Your task. Starting at the line that contains "[221,120,270,132] However ->", write out every line through the end of the records below exactly as it appears, and leave out all pictures.

Exercise materials.
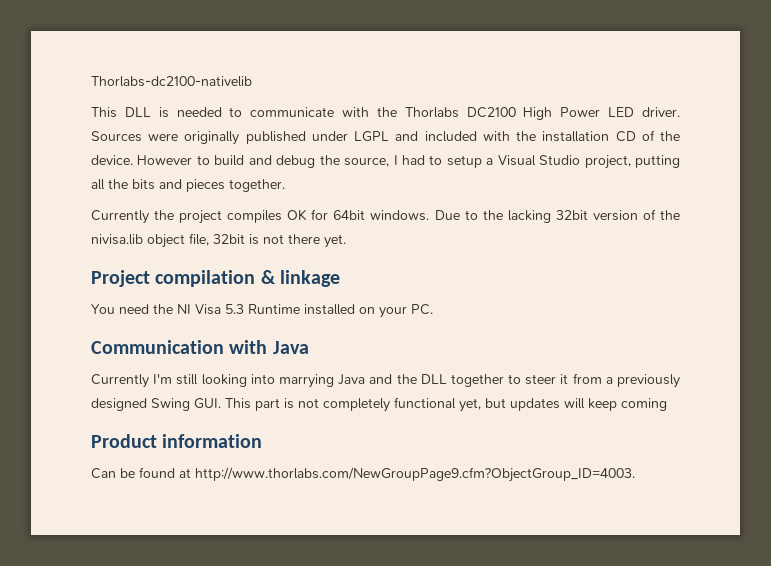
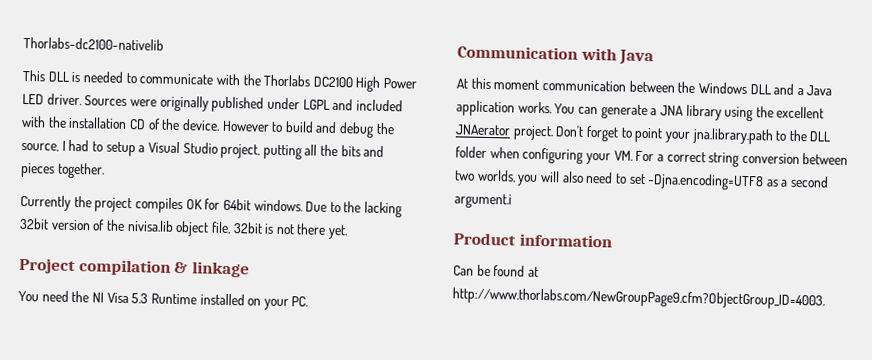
[91,373,680,388] [91,397,667,412] Currently I'm still looking into marrying Java and the DLL together to steer it from a previously designed Swing GUI. This part is not completely functional yet, but updates will keep coming -> [456,77,833,96] [456,100,825,122] [455,124,833,145] [455,146,849,167] [454,169,830,191] [454,193,512,209] At this moment communication between the Windows DLL and a Java application works. You can generate a JNA library using the excellent JNAerator project. Don't forget to point your jna.library.path to the DLL folder when configuring your VM. For a correct string conversion between two worlds, you will also need to set -Djna.encoding=UTF8 as a second argument.i

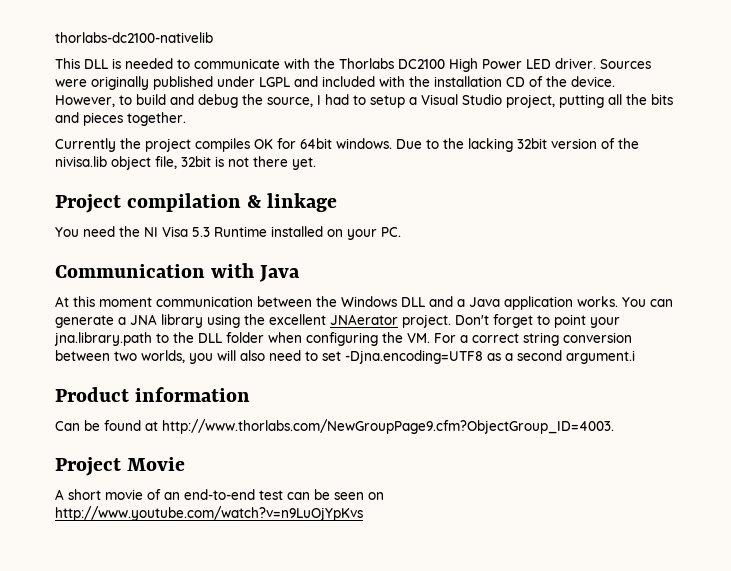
[23,36,164,51] Thorlabs-dc2100-nativelib -> [55,32,213,43] thorlabs-dc2100-nativelib
[221,120,270,132] However -> [55,95,115,107] However,
[585,152,611,165] your -> [382,332,403,343] the
(825, 298) none -> [55,457,186,476] [55,489,384,500] [55,506,363,521] // Project Movie // A short movie of an end-to-end test can be seen on http://www.youtube.com/watch?v=n9LuOjYpKvs

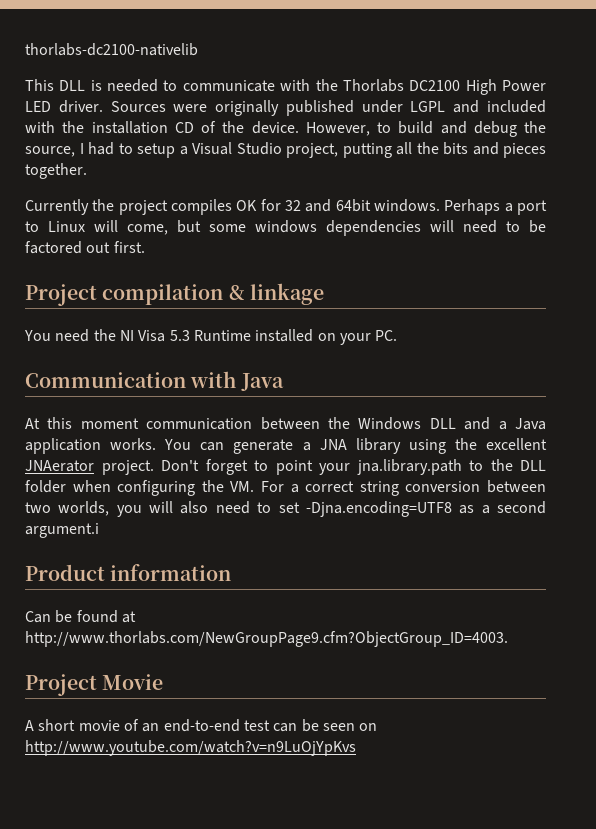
[300,138,639,152] [55,156,316,170] 64bit windows. Due to the lacking 32bit version of the nivisa.lib object file, 32bit is not there yet. -> [285,199,547,215] [25,220,546,236] [25,241,145,254] 32 and 64bit windows. Perhaps a port to Linux will come, but some windows dependencies will need to be factored out first.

Task result.
[221,120,270,132] However -> [55,95,115,107] However,
[585,152,611,165] your -> [382,332,403,343] the
(825, 298) none -> [55,457,186,476] [55,489,384,500] [55,506,363,521] // Project Movie // A short movie of an end-to-end test can be seen on http://www.youtube.com/watch?v=n9LuOjYpKvs

[300,138,639,152] [55,156,316,170] 64bit windows. Due to the lacking 32bit version of the nivisa.lib object file, 32bit is not there yet. -> [285,199,547,215] [25,220,546,236] [25,241,145,254] 32 and 64bit windows. Perhaps a port to Linux will come, but some windows dependencies will need to be factored out first.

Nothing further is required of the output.